Thursday, December 17, 2009

Guns and terrorism

America's lax gun laws allow foreign and domestic terrorists as well as extremists easy access to all types of weaponry. Just one example is the increasingly popular 50 caliber sniper rifle. Originally designed for military use, and currently used by U.S. troops in Iraq, these anti-armor rifles can penetrate the armor plating of armored vehicles, turn commercial jetliners into bombs on the ground, knock helicopters out of the air, and ignite railcars and stationary tank farms containing extremely hazardous, volatile, and explosive chemicals. Violence Policy Center research revealed that Al Qaeda acquired 25 of these rifles soon after they became available on the U.S. civilian market.

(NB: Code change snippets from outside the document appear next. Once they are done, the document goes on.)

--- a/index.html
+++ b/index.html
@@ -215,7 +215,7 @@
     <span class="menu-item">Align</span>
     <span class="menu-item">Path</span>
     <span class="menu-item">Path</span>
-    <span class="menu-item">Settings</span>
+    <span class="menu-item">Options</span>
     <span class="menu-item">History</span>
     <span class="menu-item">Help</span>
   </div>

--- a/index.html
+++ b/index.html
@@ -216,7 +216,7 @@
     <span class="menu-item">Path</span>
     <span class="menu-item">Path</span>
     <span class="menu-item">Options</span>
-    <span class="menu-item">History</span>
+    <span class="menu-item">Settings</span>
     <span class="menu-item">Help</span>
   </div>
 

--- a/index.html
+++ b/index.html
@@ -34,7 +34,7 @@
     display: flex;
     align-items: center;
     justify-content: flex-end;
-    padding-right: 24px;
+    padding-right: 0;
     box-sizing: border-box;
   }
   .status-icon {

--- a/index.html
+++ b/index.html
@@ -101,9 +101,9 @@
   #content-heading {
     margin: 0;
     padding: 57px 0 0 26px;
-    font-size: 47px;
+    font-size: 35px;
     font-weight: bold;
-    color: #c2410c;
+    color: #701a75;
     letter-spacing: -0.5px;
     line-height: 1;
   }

In addition to the 50 caliber sniper rifle, all stripes of extremists have access to a plethora of assault weapons, high-capacity ammunition magazines, loosely regulated black and smokeless powder explosive materials, body armor, explosive devices lacking the powder charge, and other materiel. In short, virtually everything needed to arm and equip a small army is available legally in the United States because of our lax laws.
There is no question that terrorists are taking advantage of America's weak gun laws. According to the Government Accountability Office, between February 3, 2004, and June 30, 2004, a total of 44 firearm-related background checks resulted in valid matches with terrorist watch list records. Nevertheless, 35 transactions were allowed to proceed because the background checks found no prohibiting information, such as felony convictions, illegal immigrant status, or other disqualifying factors. Current law is so weak that being a known member of a foreign terrorist organization does not prohibit a person from legally buying and possessing guns. The VPC is working to change that.
Another key focus of the VPC's work in this area is local, state, and federal efforts to restrict the availability of 50 caliber sniper rifles. As a direct result of the VPC's research and advocacy, in 2005 California became the first state in the nation to ban these weapons and similar bills are pending in other states and in Congress.
In addition, the VPC is working to pass effective state assault weapon bans (the federal assault weapons ban expired in September 2004). VPC research revealed that one out of five law enforcement officers slain in the line of duty was killed with an assault weapon.
Today's gun laws make weapons so available that virtually anyone can build their own "credit card army." The danger presented by the current situation lies not only with the threat posed by potential foreign terrorist attacks, but also because there is a palpable, growing unrest among domestic fringe groups and individuals who claim they are preparing for the SAR (Second American Revolution) in reaction to developments such as enactment of the Patriot Act, recent court decisions expanding the government's eminent domain powers, and a general growing distrust of government. It was just this sort of discontent that led to the 1995 Oklahoma City bombing. The VPC works every day to implement policies that will protect public safety and help prevent terrorists from getting guns.